Automation
Web automation is a comprehensive topic: program repetitive workflows on graphical user interfaces, wire-up on-page tutorials, or enable AI agents to interact with the web. The latter, web AI agents, are becoming more and more popular. At Webfuse, we therefore focus on providing powerful tools for agent automation.
Conventionally, integrating agents from providers like Cognigy or ElevenLabs represents yet another feature implementation. It requires invasive changes to the underlying web application’s code, and adjacent steps such as deployment. Here’s the thing: scalable agents should not depend on hardcoded instructions for every other indiviual web page. Instead, smart agents draw context from the current web page on runtime (universality). They can subsequently act in the page to respond to a specific prompt. Webfuse bridges pain points of conventional agent implementation (invasive code, integration testing, need of deployment, …). Serve an existing website through Webfuse to augment it with an agent widget, and only if needed. Metaphorically speaking, Webfuse provides agent applications with ‘eyes’ to see a page, and ‘hands’ to act in a page. The agent is the brain (logic) in between.

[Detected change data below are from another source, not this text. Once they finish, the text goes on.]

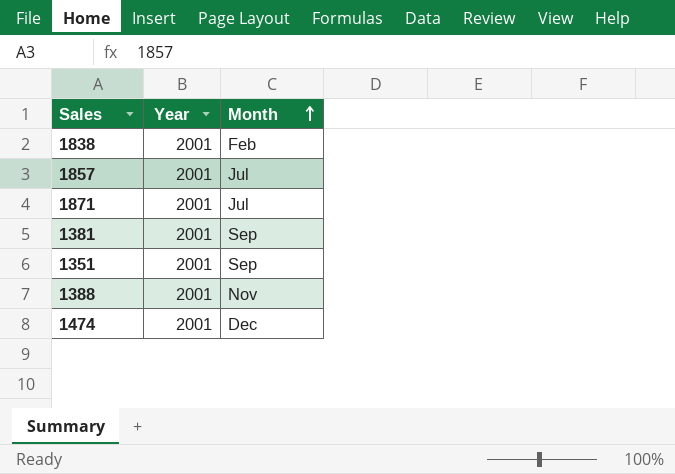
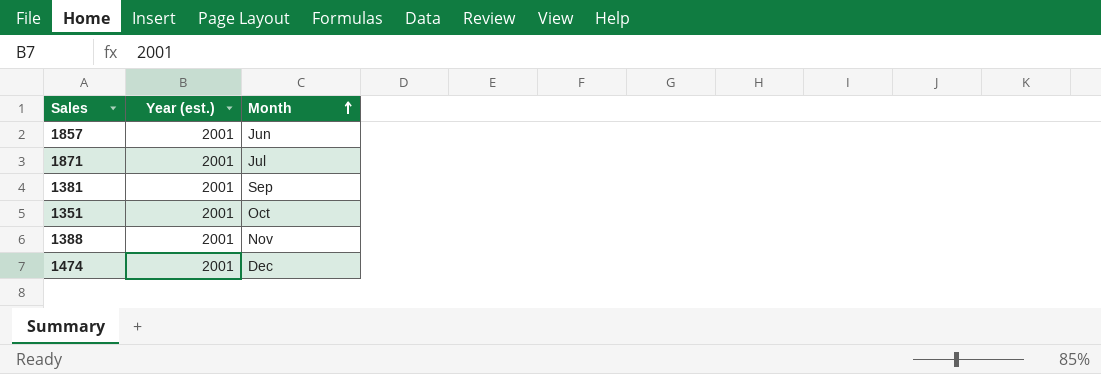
column name: Year -> Year (est.)
row 1838: 2001 | Feb -> none
1857 | Month: Jul -> Jun
1351 | Month: Sep -> Oct

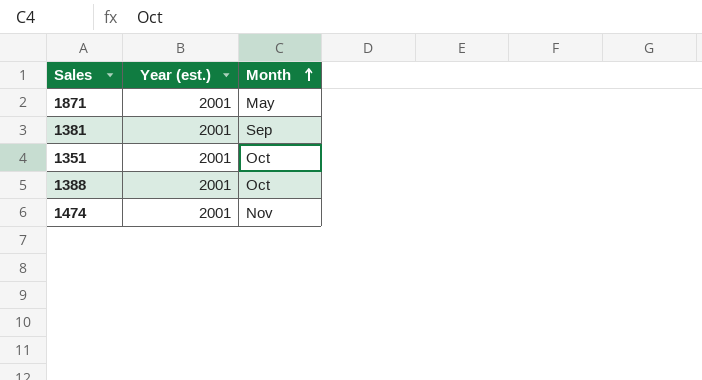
row 1857: 2001 | Jun -> none
1871 | Month: Jul -> May
1388 | Month: Nov -> Oct
1474 | Month: Dec -> Nov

| Conventional | With Webfuse | |
|---|---|---|
| Persistent agent widget across page navigations | ❌ | ✔️ |
| Secure and isolated agent evaluation in web client | ❌ | ✔️ |
| Standalone agent deployment in the cloud | ❌ | ✔️ |
| Separate agent and website code | ❌ | ✔️ |
| Reusable agent implementation (Extension) | ❌ | ✔️ |
Agent Lifecycle
Section titled “Agent Lifecycle”The highlevel lifecycle of a basic web AI agent looks as follows:
- See the current web page, which corresponds to serializing it somehow (this is also often referred to as taking a ‘snapshot’).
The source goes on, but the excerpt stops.